### Problem description
Your answer must be every line of the data that contains "none".

### Source records
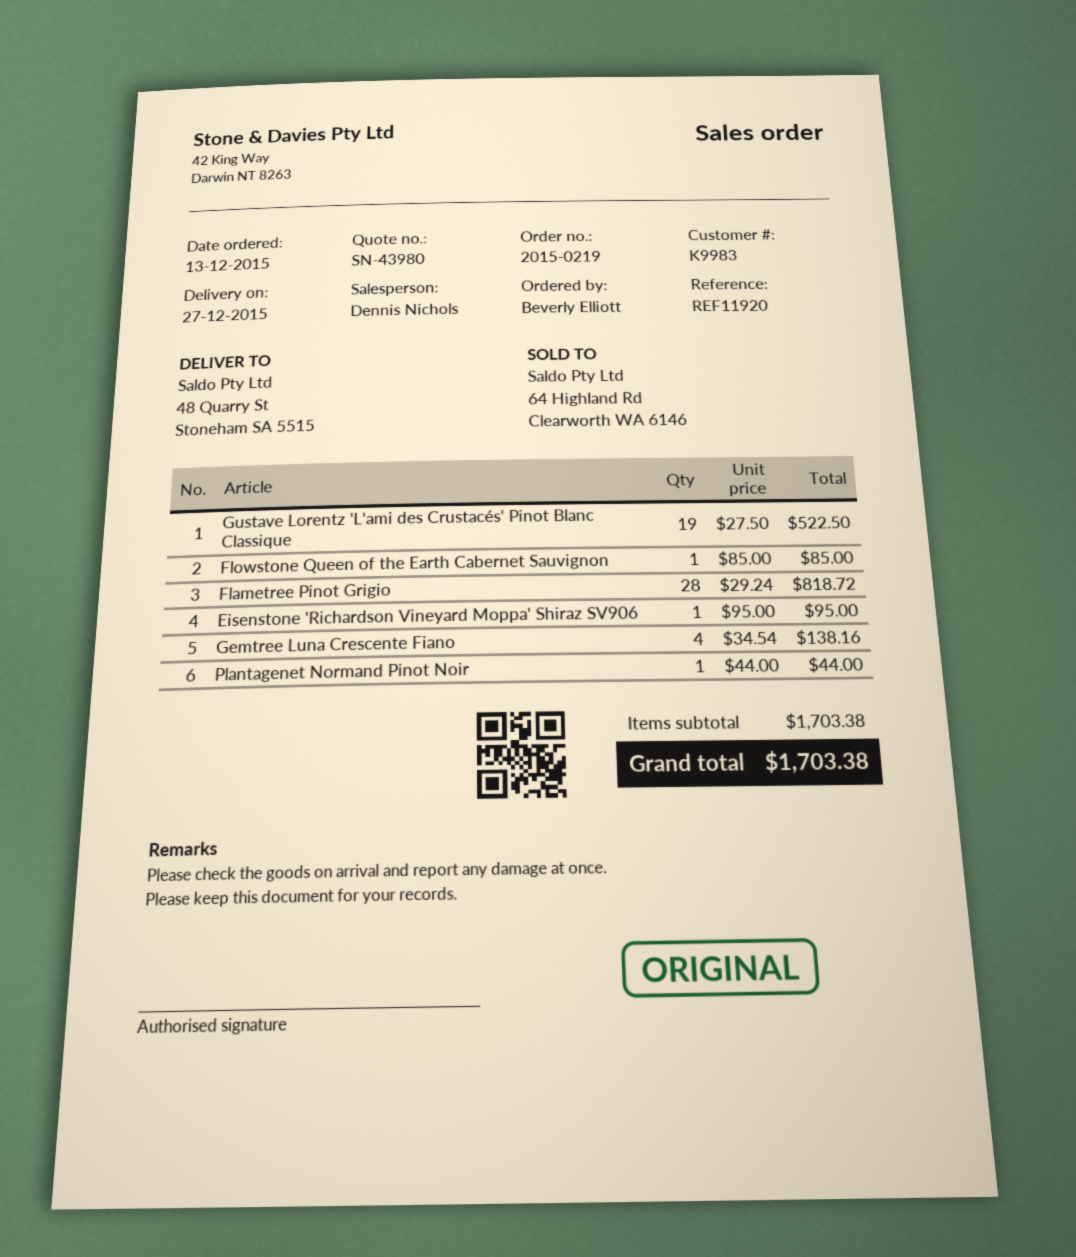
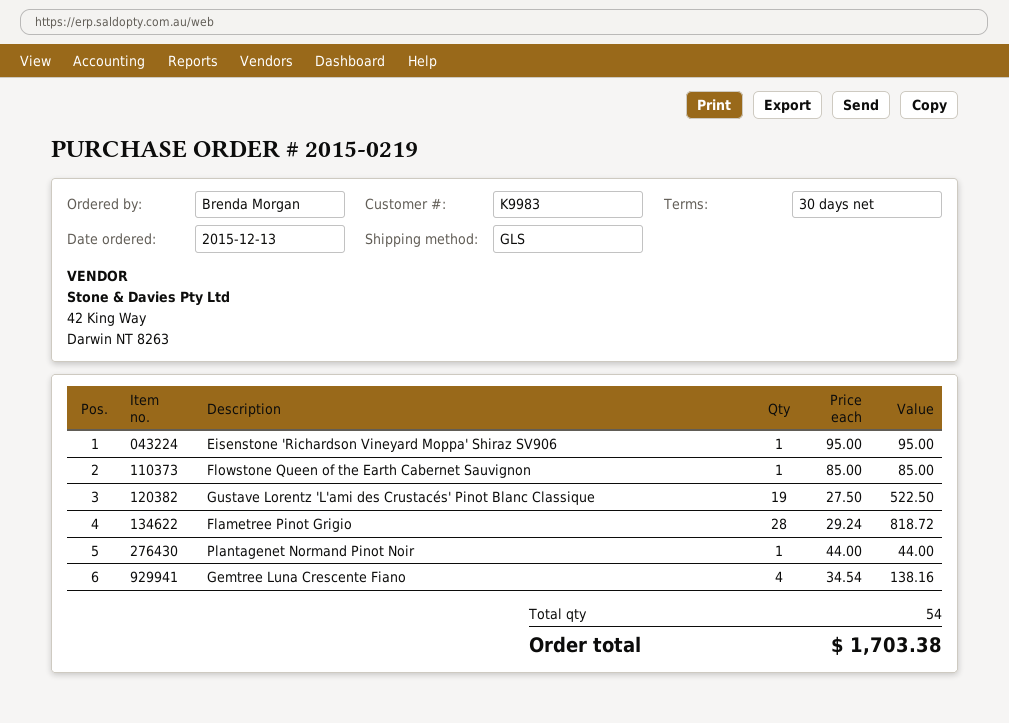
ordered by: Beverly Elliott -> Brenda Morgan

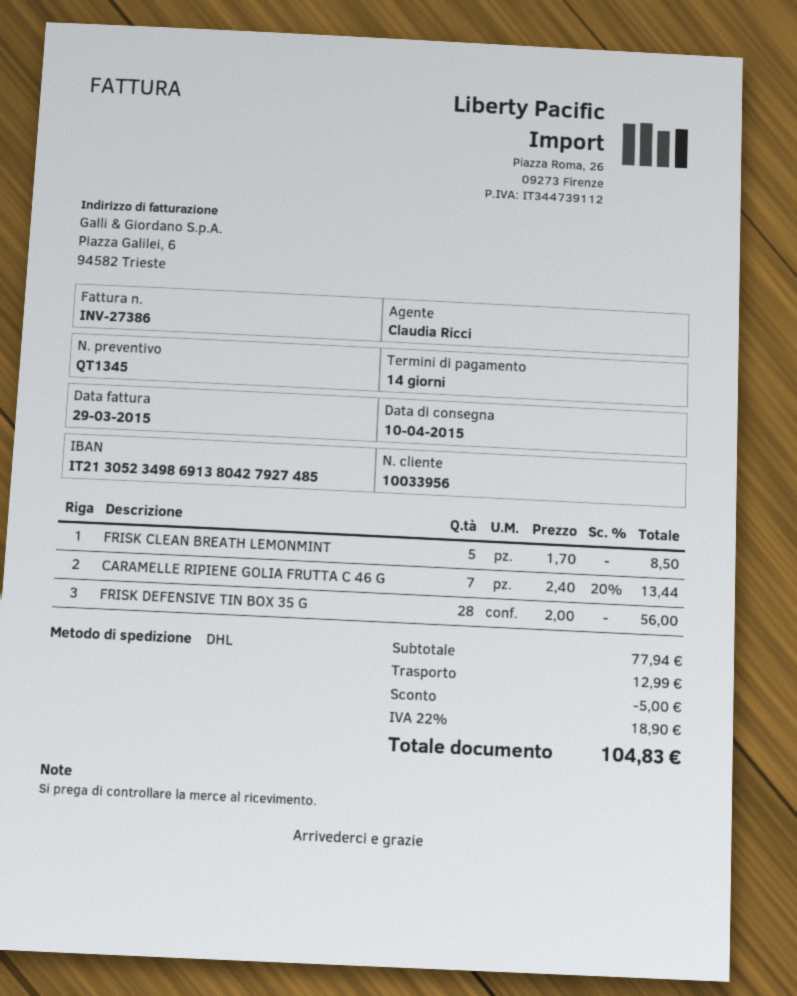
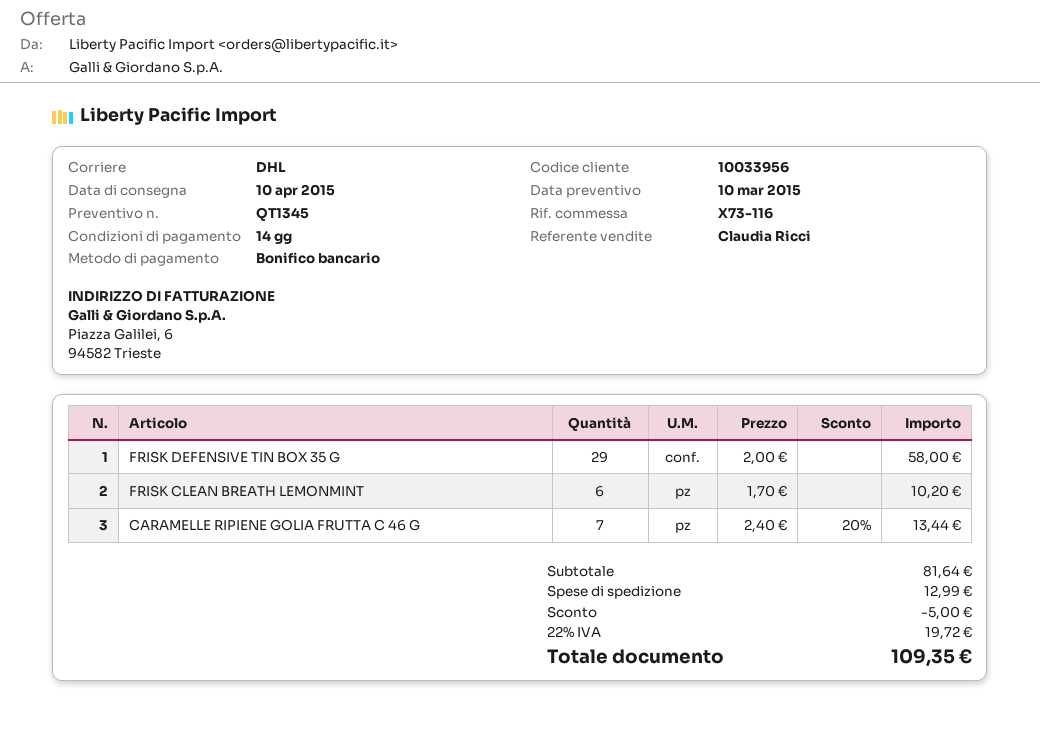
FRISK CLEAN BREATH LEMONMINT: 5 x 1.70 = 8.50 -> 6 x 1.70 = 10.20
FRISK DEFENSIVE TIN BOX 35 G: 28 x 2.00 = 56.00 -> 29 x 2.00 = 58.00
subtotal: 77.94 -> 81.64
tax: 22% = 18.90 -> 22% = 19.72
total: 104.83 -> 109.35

---

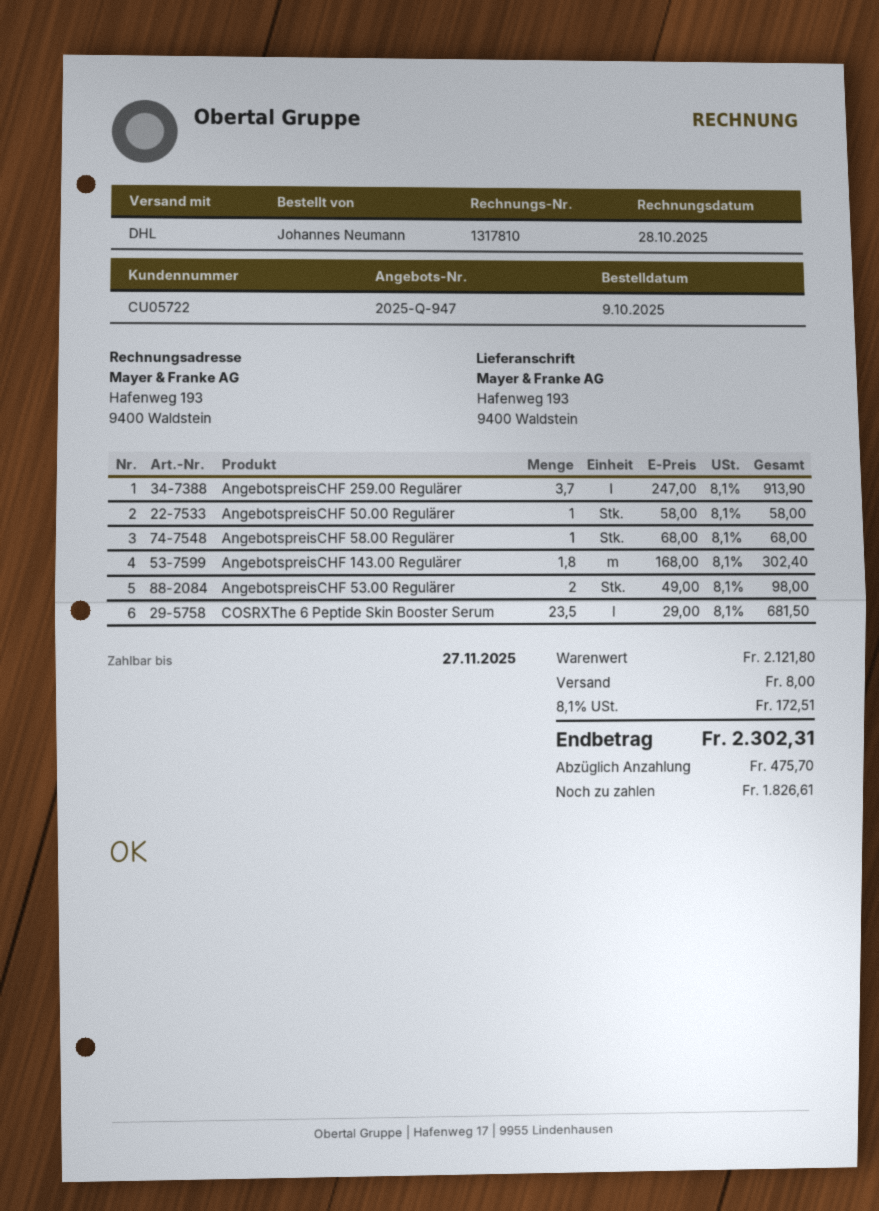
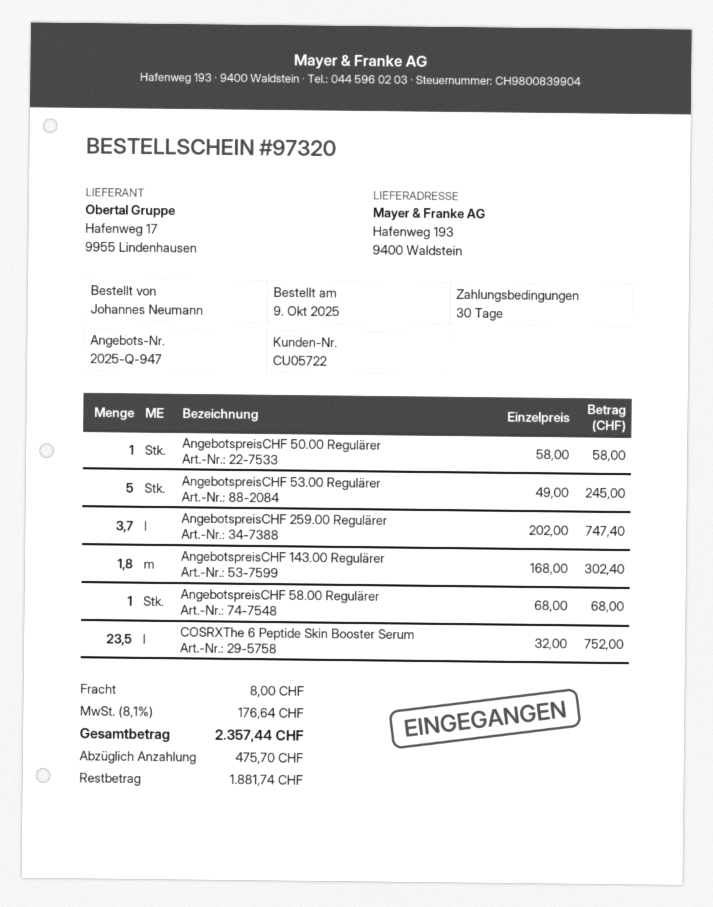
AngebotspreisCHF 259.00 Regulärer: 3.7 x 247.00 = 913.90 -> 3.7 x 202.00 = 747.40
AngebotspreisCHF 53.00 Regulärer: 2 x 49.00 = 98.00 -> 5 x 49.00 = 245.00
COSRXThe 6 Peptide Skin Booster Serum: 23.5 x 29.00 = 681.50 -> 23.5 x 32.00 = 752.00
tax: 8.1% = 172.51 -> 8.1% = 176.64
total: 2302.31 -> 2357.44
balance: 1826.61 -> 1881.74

* * *

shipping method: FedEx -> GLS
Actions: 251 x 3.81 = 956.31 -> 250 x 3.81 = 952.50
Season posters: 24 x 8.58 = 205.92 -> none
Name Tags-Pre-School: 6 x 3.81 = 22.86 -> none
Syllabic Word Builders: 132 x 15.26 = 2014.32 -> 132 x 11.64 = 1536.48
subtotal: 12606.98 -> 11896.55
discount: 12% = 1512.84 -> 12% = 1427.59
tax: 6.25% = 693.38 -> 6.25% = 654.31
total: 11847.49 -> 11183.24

### Result of this task
Season posters: 24 x 8.58 = 205.92 -> none
Name Tags-Pre-School: 6 x 3.81 = 22.86 -> none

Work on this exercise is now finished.